The operation was first described by Gathorne Robert Girdlestone (1881–1950) in 1945. He originally designed it for treatment of tuberculosis and other disorders of the hips. It may thus be known as a "Girdlestone operation". Other surgeons have added various modifications.

==In veterinary science==

Use of the operation in veterinary science was first described in 1961 by J. S. A. Spreull. Dogs, cats, and small horses, donkeys and ponies have all had the procedure performed successfully. It may be used in some cases of hip dysplasia, an extremely painful congenital condition found in many dog breeds and some cats. It is also performed in cases of trauma where the head of the femur is badly broken or severed, or in response to other diseases of the hip bone, such as Legg-Calve-Perthes' disease. It is sometimes the procedure of last resort when other methods have failed or sepsis of the joint has occurred, but it can be indicated when the hip joint is severely affected or if arthritis in the joint is serious enough. It can also be indicated in small animals with pelvic fractures, particularly fractures of the acetabulum (socket of the pelvis).
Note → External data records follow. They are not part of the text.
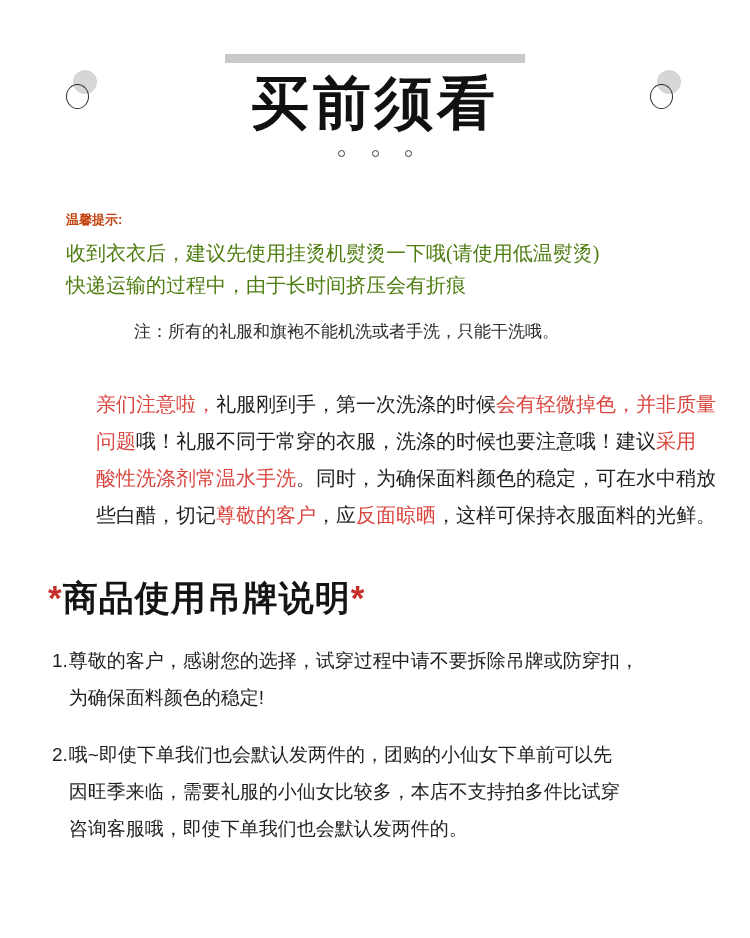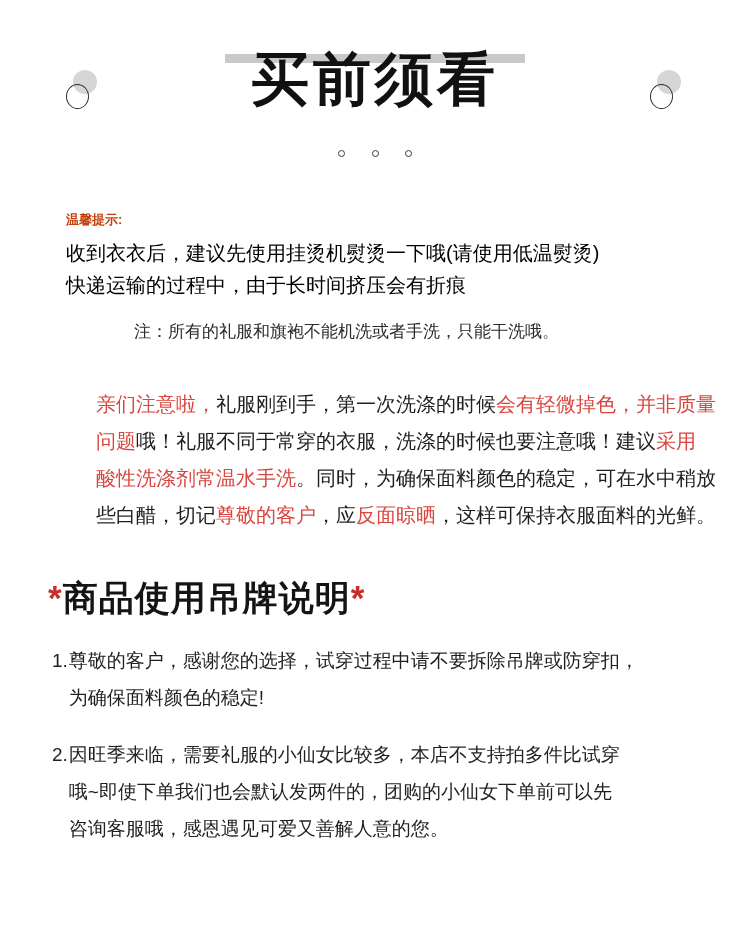--- a/index.html
+++ b/index.html
@@ -41,20 +41,21 @@
   .title-text {
     position: relative;
     z-index: 1;
     display: inline-block;
     font-family: "Liberation Serif", "DejaVu Serif", serif;
     font-weight: bold;
     font-size: 58px;
     letter-spacing: 4px;
     line-height: 1.1;
     color: #111111;
+    margin-top: 24px;
   }
   .dots {
     position: absolute;
     left: 0;
     right: 0;
     top: 144px;
     text-align: center;
     line-height: 1;
   }
   .dot {
@@ -107,22 +108,23 @@
   .tips-head {
     color: #c2410c;
     font-weight: bold;
     font-size: 13px;
     line-height: 30px;
     margin: 0 0 2px 0;
   }
   .tips-line {
     font-size: 20px;
     line-height: 32px;
-    color: #000000;
+    color: #4d7c0f;
     white-space: nowrap;
+    font-family: Liberation Serif, serif;
   }
 
   .note {
     top: 318px;
     padding: 0 45px 0 134px;
     font-size: 17px;
     line-height: 28px;
     color: #2a2a2a;
   }
 
@@ -221,19 +223,19 @@
     <span class="list-num">1.</span>
     <span class="list-body">
       <span>尊敬的客户，感谢您的选择，试穿过程中请不要拆除吊牌或防穿扣，</span>
       <span>为确保面料颜色的稳定!</span>
     </span>
   </div>
 
   <div class="list-item">
     <span class="list-num">2.</span>
     <span class="list-body">
+      <span>哦~即使下单我们也会默认发两件的，团购的小仙女下单前可以先</span>
       <span>因旺季来临，需要礼服的小仙女比较多，本店不支持拍多件比试穿</span>
-      <span>哦~即使下单我们也会默认发两件的，团购的小仙女下单前可以先</span>
-      <span>咨询客服哦，感恩遇见可爱又善解人意的您。</span>
+      <span>咨询客服哦，即使下单我们也会默认发两件的。</span>
     </span>
   </div>
 
 </div>
 
 </body></html>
Small horses and ponies can have an ostectomy without an osteotomy of the greater trochanter. As a salvage procedure, this is usually performed in those animals which have the specific injury of a fracture of the capital physis. These animals would not return to function as riding horses and the procedure may be performed for those animals involved in breeding, milking, and being kept as companion animals. The procedure can also be successfully performed in pigs.

==Procedure==
The procedure exposes the head section of the femur bone (the ball of the ball and socket joint), and then the head is removed using a small saw or a bone hammer and chisel. Rarely both sides are done in one operation; most times one side is done and allowed to heal before the other side is done.

Unlike in most other hip joint operations, the head of the femur is not replaced, but is allowed to heal and develop its own fibrous scar tissue so that the joint is no longer bone-to-bone, a pseudoarthrosis (also called a "false joint"). The neck of the femur is usually removed at the same time as the head. This prevents the post-operative complication of bone rubbing on bone and continued pain. This has led to the procedure often being called "Femoral head and neck ostectomy".

Animals who have had the operation are required to maintain a lower weight to compensate for the loss of skeletal integrity. They typically have excellent functional outcomes with appropriate physical therapy.